Lalu, terdengar suara langkah kaki.
Pelan. Lembut. Akrab.
Kean menoleh. Di sana, di balik bayangan yang samar, berdirilah sosok seorang wanita. Gaun putihnya berkibar pelan, rambutnya jatuh lembut di bahunya. tatapannya penuh kelembutan... dan kesedihan.
"Ibu?" suara Kean hampir tak terdengar.
Wanita itu tersenyum, tapi ada sesuatu di matanya yang membuat jantung Kean berdegup lebih kencang. Ia mencoba mendekat, tapi kakinya terasa berat, seolah-olah tanah di bawahnya menahannya.
"Ibu... jangan pergi."
Senyum itu perlahan memudar. Udara di sekitarnya berubah-dingin menjadi menusuk, angin mulai berputar di sekelilingnya. Bayangan di belakang ibunya membesar, menyerupai kabut hitam yang siap menelannya.
"Ibu!"
Kean berusaha meraih tangan ibunya, namun sebelum ia bisa menyentuhnya, tubuh ibunya mulai menghilang-seperti asap yang tertiup angin.
"Ibu!"
Suara Kean bergema di udara kosong. Kabut hitam itu menelannya, mencekik tubuhnya, menariknya ke dalam kegelapan.
Lalu, semuanya lenyap.
Kean tersentak bangun.
Napasnya berburu, dadanya naik-turun tak beraturan. Punggungnya masih menempel di pintu, keringat dingin membasahi pelipisnya.
Tapi yang paling menyakitkan adalah perasaan kosong yang tertinggal di dada.
Dia menunduk, menatap tangannya yang gemetar.

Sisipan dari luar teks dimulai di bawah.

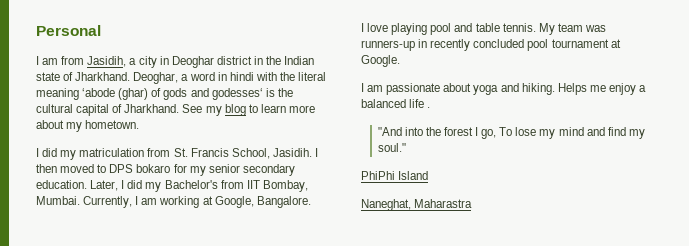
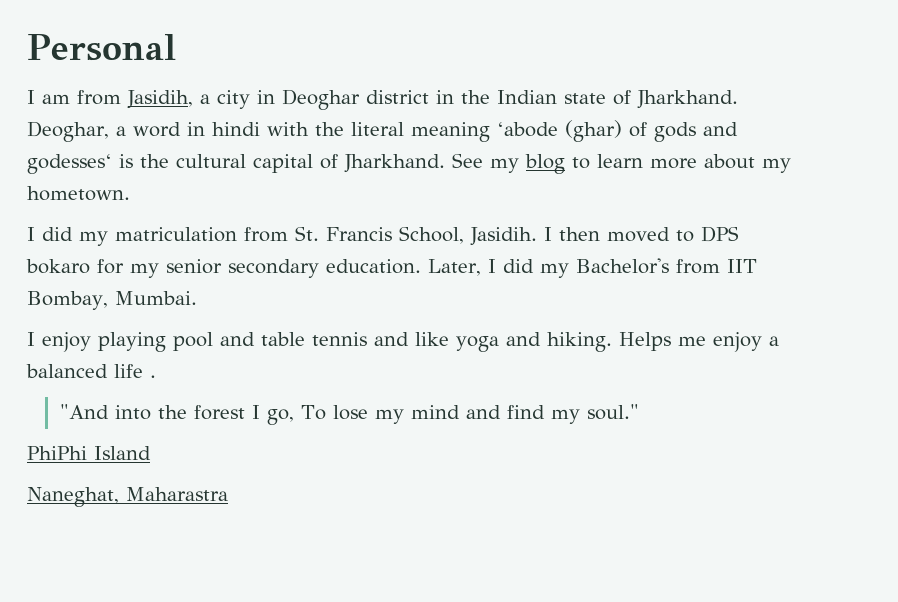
[83,196,311,208] [361,23,389,32] Currently, I am working at Google, Bangalore. // I love -> [27,332,91,352] // I enjoy
[502,23,606,35] [361,39,621,51] [361,55,400,67] [361,83,472,95] tennis. My team was runners-up in recently concluded pool tournament at Google. // I am passionate about -> [312,332,449,346] tennis and like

Di dalam mimpi itu, dia hampir menyentuh ibunya. Sedikit lagi.
Tapi seperti biasa... dia selalu terlambat.
Kean menarik napas dalam-dalam, menekan dadanya yang terasa sesak. Hanya mimpi, katanya dalam hati. Hanya mimpi...
Tapi kenapa rasanya seperti kenyataan yang tak bisa ia lupakan?
Kean masih duduk di belakang pintu, malam masih berjalan, jantungnya berdetak tak beraturan. Nafasnya masih memburu, seolah paru-parunya belum menerima kenyataan bahwa ia sudah terbangun.
Tangannya terangkat, menyapu wajahnya yang basah oleh keringat. Dinginnya kayu pintu di punggung sedikit menenangkan, namun tidak cukup untuk memenuhi sesak di dada.
Dia menutup mata sejenak, mencoba menarik napas dalam-dalam.
Satu... dua... tiga...
Tarikan napas pertama masih bergetar.
Empat... lima... enam...
Tarikan napas kedua mulai lebih stabil.
Ia mengulanginya lagi berulang kali, seperti mencoba menarik dirinya kembali dari pusaran gelap di pikirannya.
Setelah beberapa menit, tubuhnya mulai rileks, meski malam dingin tetap menusuk. Dengan gemetar, dia mengangkat tangannya dan meraih liontin kecil dari sakunya. Liontin perak itu sudah lama ia simpan-satu-satunya peninggalan ibunya.
Jemarinya menggenggam benda kecil itu erat, seolah kehangatan ibunya masih tersimpan di sana.
"Maaf, Bu..." bisiknya nyaris tak terdengar
KAMU SEDANG MEMBACA
A R S E A N A
Random••• Tentang Arseana yang sudah mati namun menemukan dirinya yang lain masih hidup di dimensi berbeda dengan kisah hidup yang masih sama. Entah kenapa dirinya disini sudah mempunyai anak dan istri, keluarga nya sendiri yang dia pikir hanya impian yan...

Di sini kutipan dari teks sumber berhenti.